I say this not to impress but to give you an idea of how important the reason is.
If your sister is anything like me, get her a permanent reason to do what she should and you’ll see inspiration you only hoped was there.
Again, if she’s anything like me (and I frankly hope she isn’t, as I know of no professional therapy that would have worked), small victories are assumed. To get back to the point where you want to succeed and want to work hard, you have to either find a new reason or hit rock bottom.
And it’s a lot lower than you think it is. I was homeless myself for a few months, going between my then-girlfriend and some sympathetic friends. That lack of personal space didn’t tell me that my approach was wrong; it dented, but by no means scarred, my view that the college I was attending should just give me a diploma for knowing everything already.
Meaning no disrespect, I’d be shocked as hell if she told you all or even most of what’s wrong. She might tell someone she has no deep investment in, but tell someone who actually matters to her? As if. That would be an admission that her grand plan (which is not a plan but an attitude about things) isn’t working.
And then she would have to go out and do something she not only won’t do but is afraid to do: try, with the possibility of now-meaningful failure.
See, once someone like me has admitted a problem, and it’s become an issue where you might fail with someone important knowing you tried, failure is so far from being an option that if you do fail, you shut yourself off from the world in ways that world didn’t know existed.
She should be able to handle everything. This is still her approach. Talking about her problems is an admission that she can’t do it all alone. Talking to someone she chooses, or who is otherwise not a therapist/counselor, doesn’t mean she can’t do it all alone, just that she’s impressing someone with how deep she’s in. It’s viewed as an accomplishment.
If you can find her a challenge that is within her means to solve, but that will require nontrivial work, and if you (or someone else) can keep her on that path, you have hope. But she’s got to think she can do it, and she’s got to think (though you can’t ever say) you don’t think she can do it. Only in those circumstances, from my experience, is the challenge accepted. The department chair at my last college didn’t think, as far as I can tell, that I’d actually be able to handle a senior-level course load after getting a C in second-semester English. Then I took those classes, chose deliberately difficult research projects (where’s the fun in writing about something easy?) and achieved my primary personal goal: teaching my professors something about their field that they maybe didn’t know.

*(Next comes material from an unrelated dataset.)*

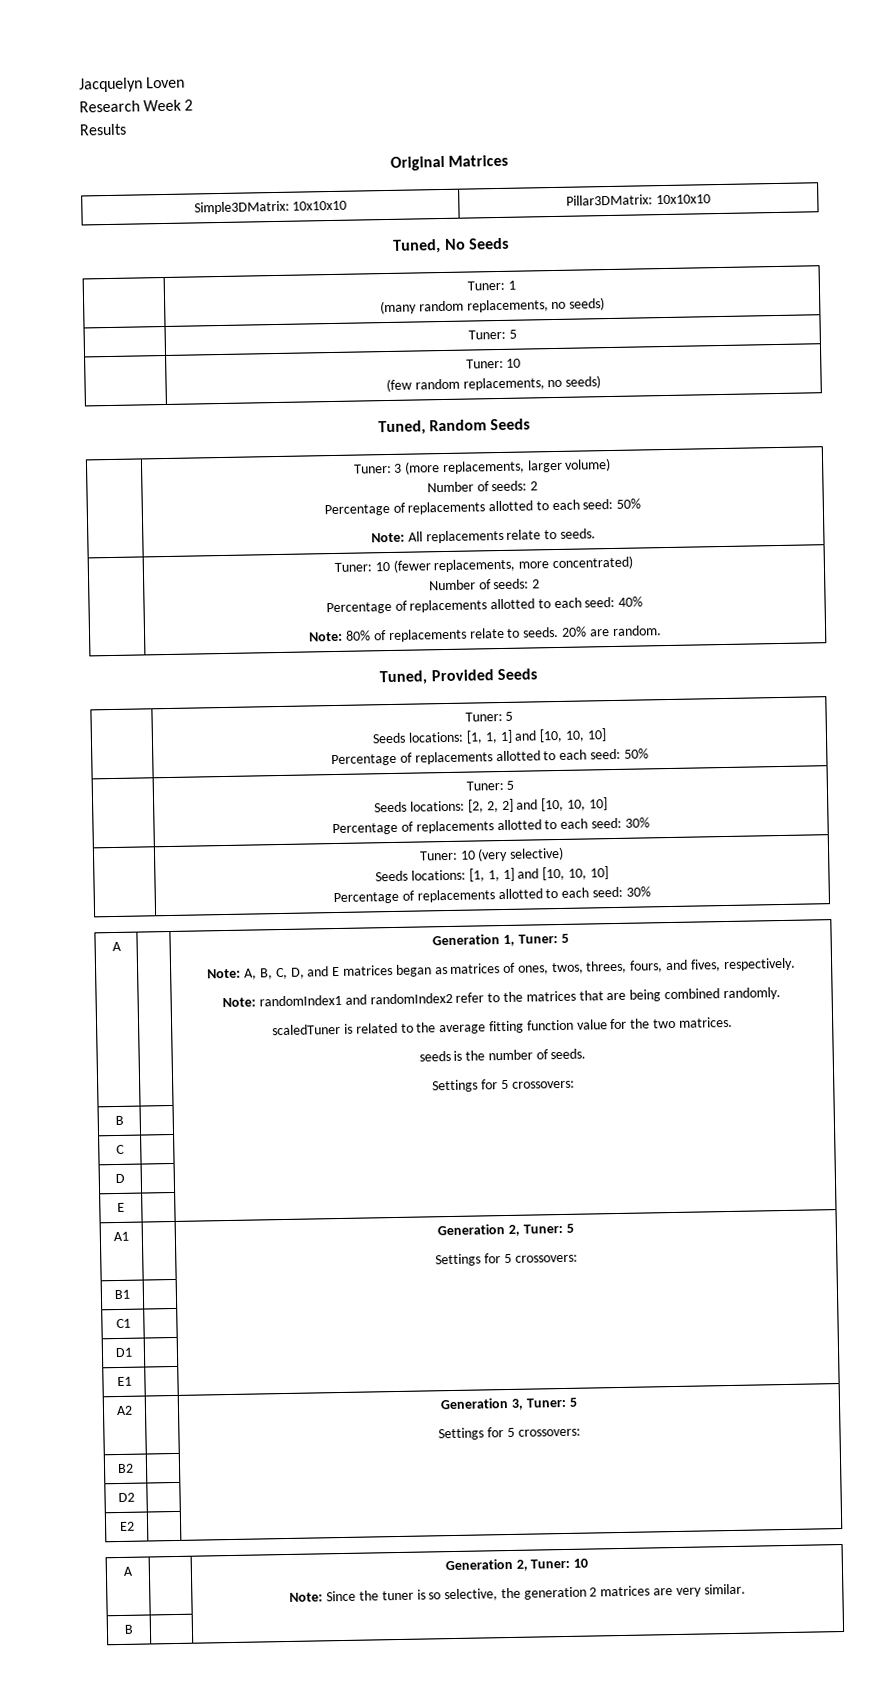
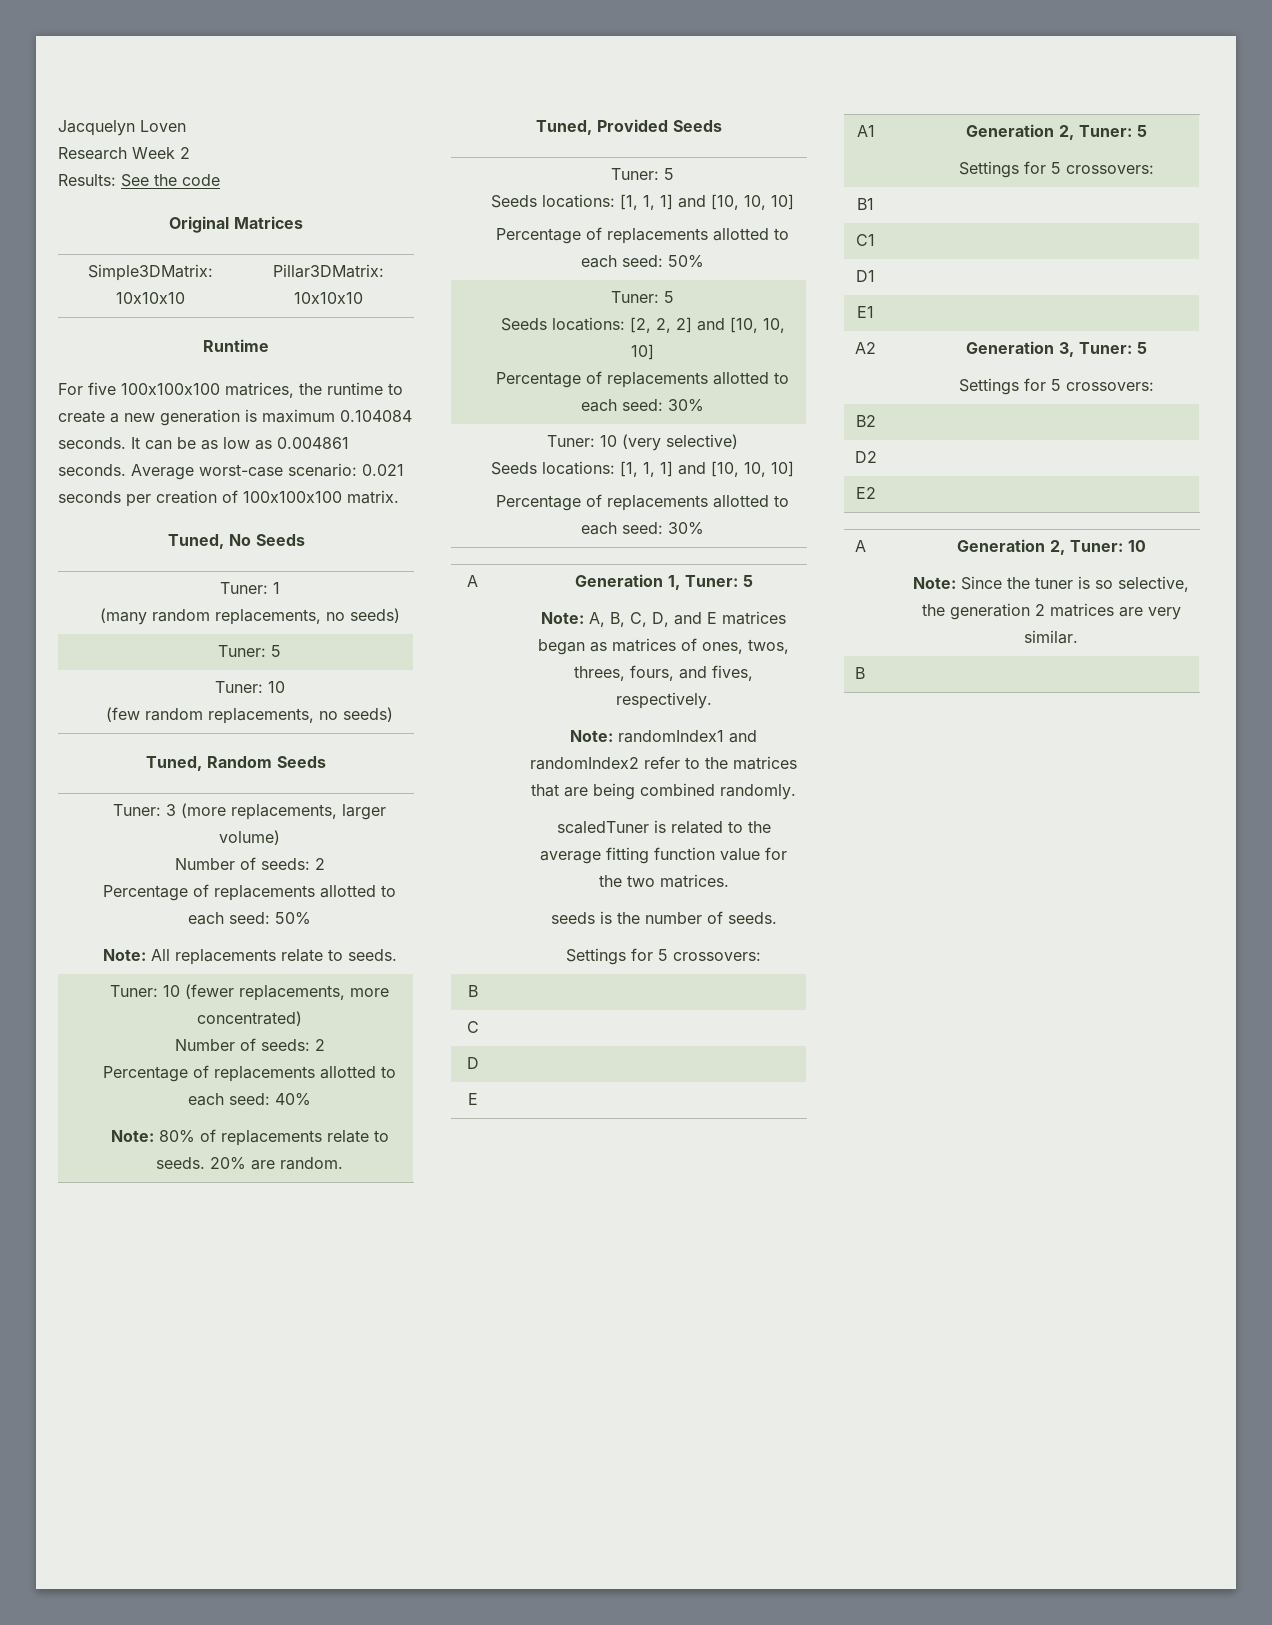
- Results
+ Results: See the code
+ Runtime
+ For five 100x100x100 matrices, the runtime to create a new generation is maximum 0.104084 seconds. It can be as low as 0.004861 seconds. Average worst-case scenario: 0.021 seconds per creation of 100x100x100 matrix.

It’s about finding work you feel is worth your attention. And even with my reason (wife), I still struggle with work I feel is frankly beneath me. So I do stuff on the side that I feel is worth my attention (or that is absolutely not worth it but fun).
wfudan, if you think it’d help, I’d be happy to answer any specific questions you have via e-mail (this side of my ain’t very pretty, and I ain’t hugely fond of letting people see it) and/or talk to your sister there. I can identify with thinking stuff is beneath you, and I also know what to say (“You’re right. It is. Can you think of someone or something more important than you to do it for?”) and what not to say (anything attempted as a trump card or an order).